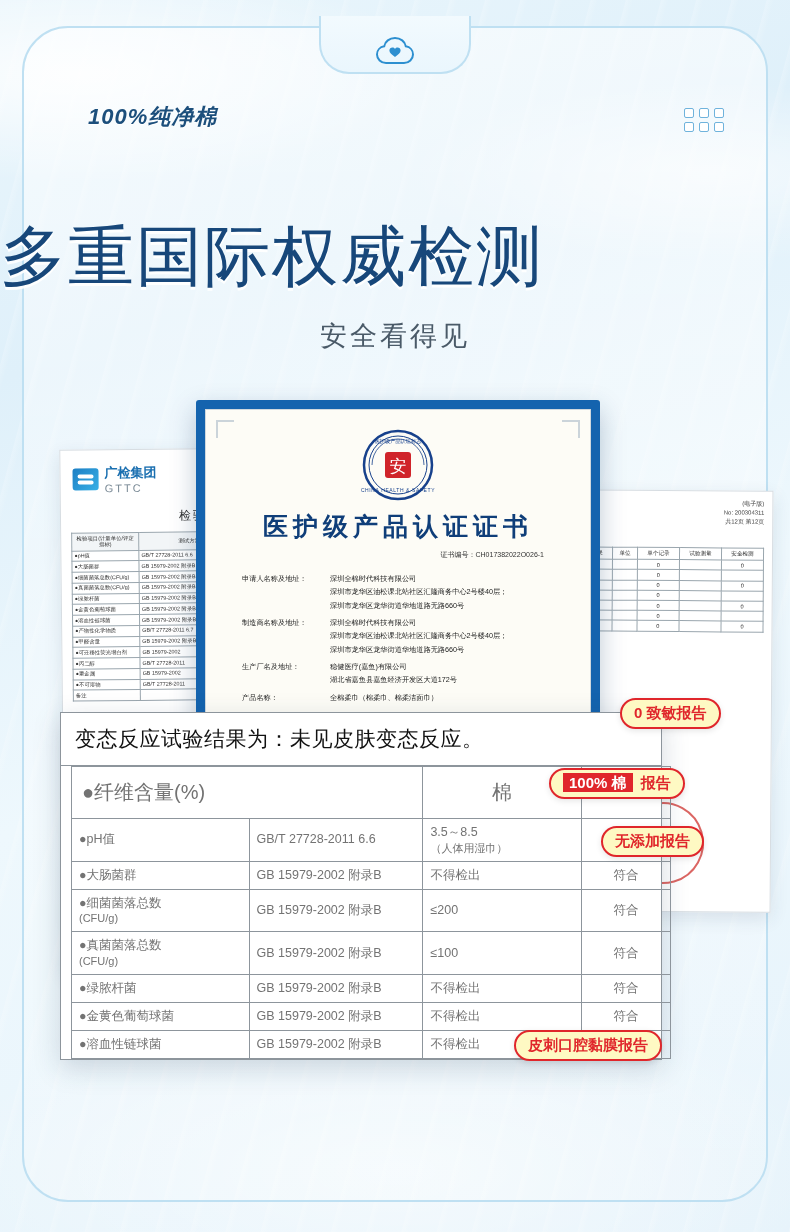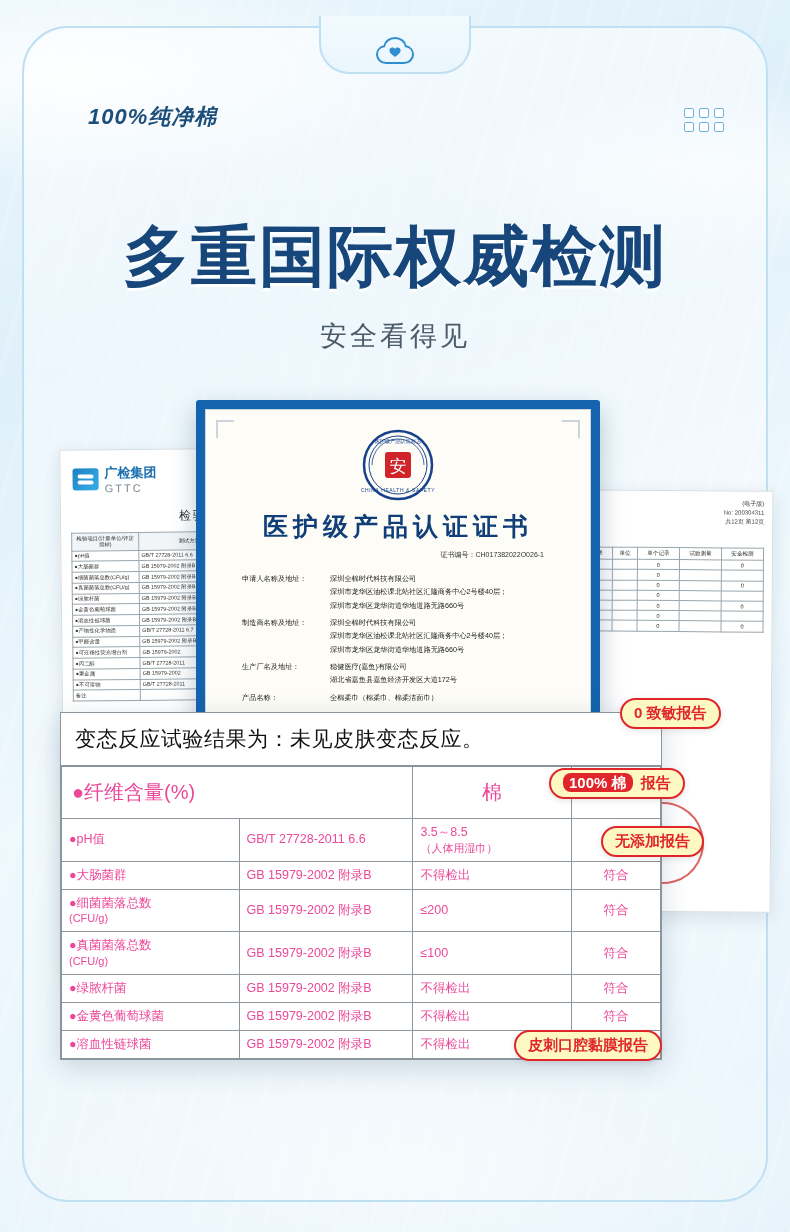--- a/index.html
+++ b/index.html
@@ -48,8 +48,8 @@
 
   
   .title{
-    position:absolute;left:0;right:0;top:212px;text-align:center;
-    font-size:66px;font-weight:bold;color:#17477a;letter-spacing:2px;
+    position:absolute;left:0;right:0;top:212px;
+    font-size:66px;font-weight:normal;color:#17477a;letter-spacing:2px;
     font-family:"Liberation Sans","DejaVu Sans",sans-serif;
     text-shadow:0 3px 0 rgba(255,255,255,.9);
   }

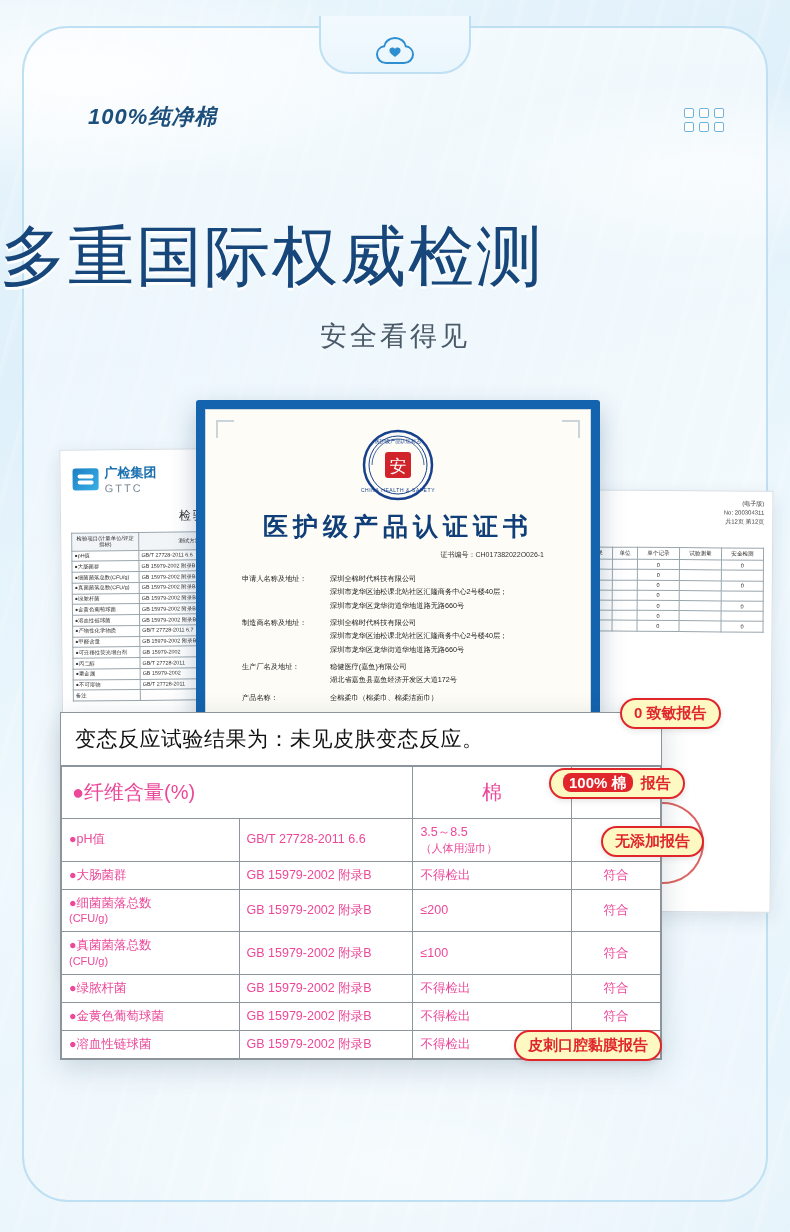--- a/index.html
+++ b/index.html
@@ -134,7 +134,7 @@
   .spec .topline{
     padding:12px 14px;font-size:21px;color:#111;border-bottom:1px solid #8d959c;letter-spacing:.5px;
   }
-  .spec table{width:100%;border-collapse:collapse;font-size:12.5px;color:#ec4899;}
+  .spec table{width:100%;border-collapse:collapse;font-size:12.5px;color:#737373;margin-left:10px;}
   .spec td{border:1px solid #8d959c;padding:5px 7px;vertical-align:middle;line-height:1.35;}
   .spec td.big{font-size:20px;padding:12px 10px;}
   .c-item{width:176px;}

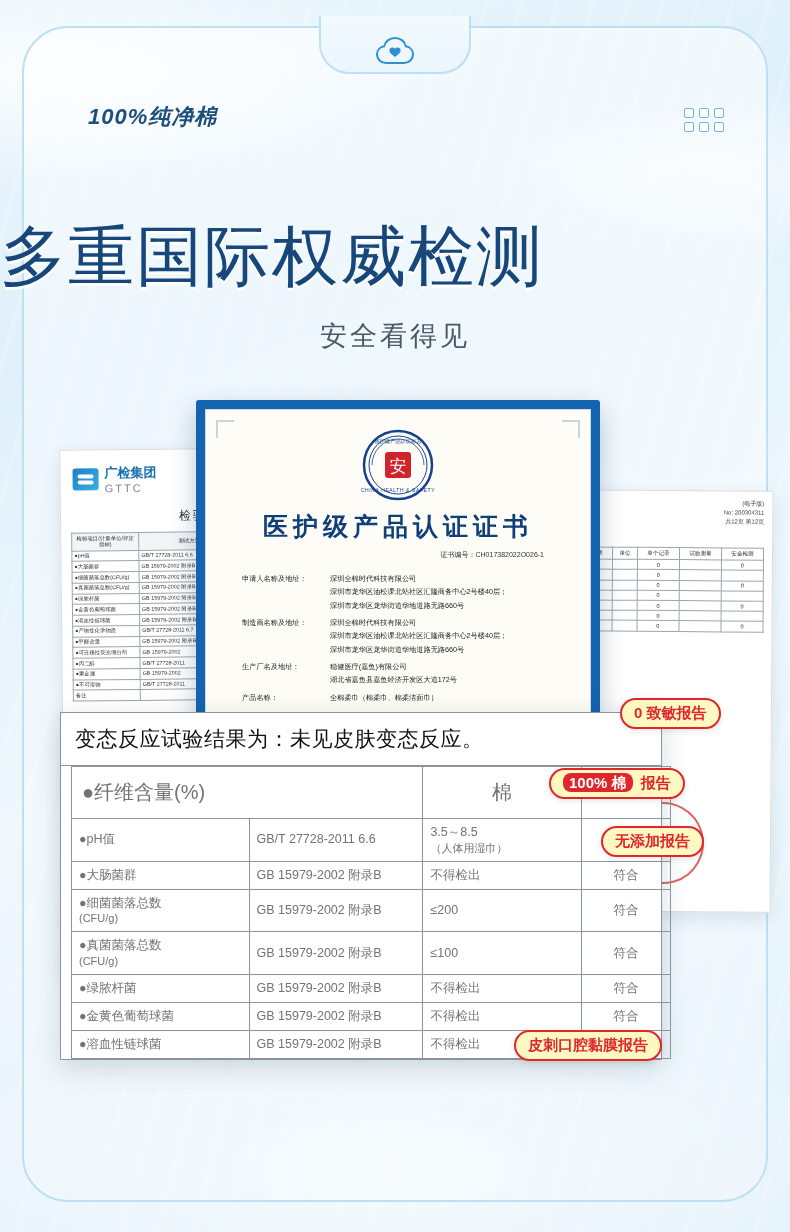--- a/index.html
+++ b/index.html
@@ -151,7 +151,7 @@
     color:#e0262b;font-weight:bold;font-size:15px;padding:4px 12px;white-space:nowrap;
     box-shadow:0 2px 6px rgba(0,0,0,.10);
   }
-  .tag .hl{background:#e0262b;color:#ffffff;border-radius:8px;padding:1px 6px;margin-right:4px;}
+  .tag .hl{background:#e0262b;color:#ffffff;border-radius:0;padding:1px 6px;margin-right:4px;}
   #tag-0{left:620px;top:698px;}
   #tag-100{left:549px;top:768px;}
   #tag-add{left:601px;top:826px;}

::::

[TO DO]:
Leave every image out, and retype the material exactly.

[SOLUTION TO THIS TASK]:
--- a/index.html
+++ b/index.html
@@ -48,8 +48,8 @@
 
   
   .title{
-    position:absolute;left:0;right:0;top:212px;text-align:center;
-    font-size:66px;font-weight:bold;color:#17477a;letter-spacing:2px;
+    position:absolute;left:0;right:0;top:212px;
+    font-size:66px;font-weight:normal;color:#17477a;letter-spacing:2px;
     font-family:"Liberation Sans","DejaVu Sans",sans-serif;
     text-shadow:0 3px 0 rgba(255,255,255,.9);
   }

--- a/index.html
+++ b/index.html
@@ -134,7 +134,7 @@
   .spec .topline{
     padding:12px 14px;font-size:21px;color:#111;border-bottom:1px solid #8d959c;letter-spacing:.5px;
   }
-  .spec table{width:100%;border-collapse:collapse;font-size:12.5px;color:#ec4899;}
+  .spec table{width:100%;border-collapse:collapse;font-size:12.5px;color:#737373;margin-left:10px;}
   .spec td{border:1px solid #8d959c;padding:5px 7px;vertical-align:middle;line-height:1.35;}
   .spec td.big{font-size:20px;padding:12px 10px;}
   .c-item{width:176px;}

--- a/index.html
+++ b/index.html
@@ -151,7 +151,7 @@
     color:#e0262b;font-weight:bold;font-size:15px;padding:4px 12px;white-space:nowrap;
     box-shadow:0 2px 6px rgba(0,0,0,.10);
   }
-  .tag .hl{background:#e0262b;color:#ffffff;border-radius:8px;padding:1px 6px;margin-right:4px;}
+  .tag .hl{background:#e0262b;color:#ffffff;border-radius:0;padding:1px 6px;margin-right:4px;}
   #tag-0{left:620px;top:698px;}
   #tag-100{left:549px;top:768px;}
   #tag-add{left:601px;top:826px;}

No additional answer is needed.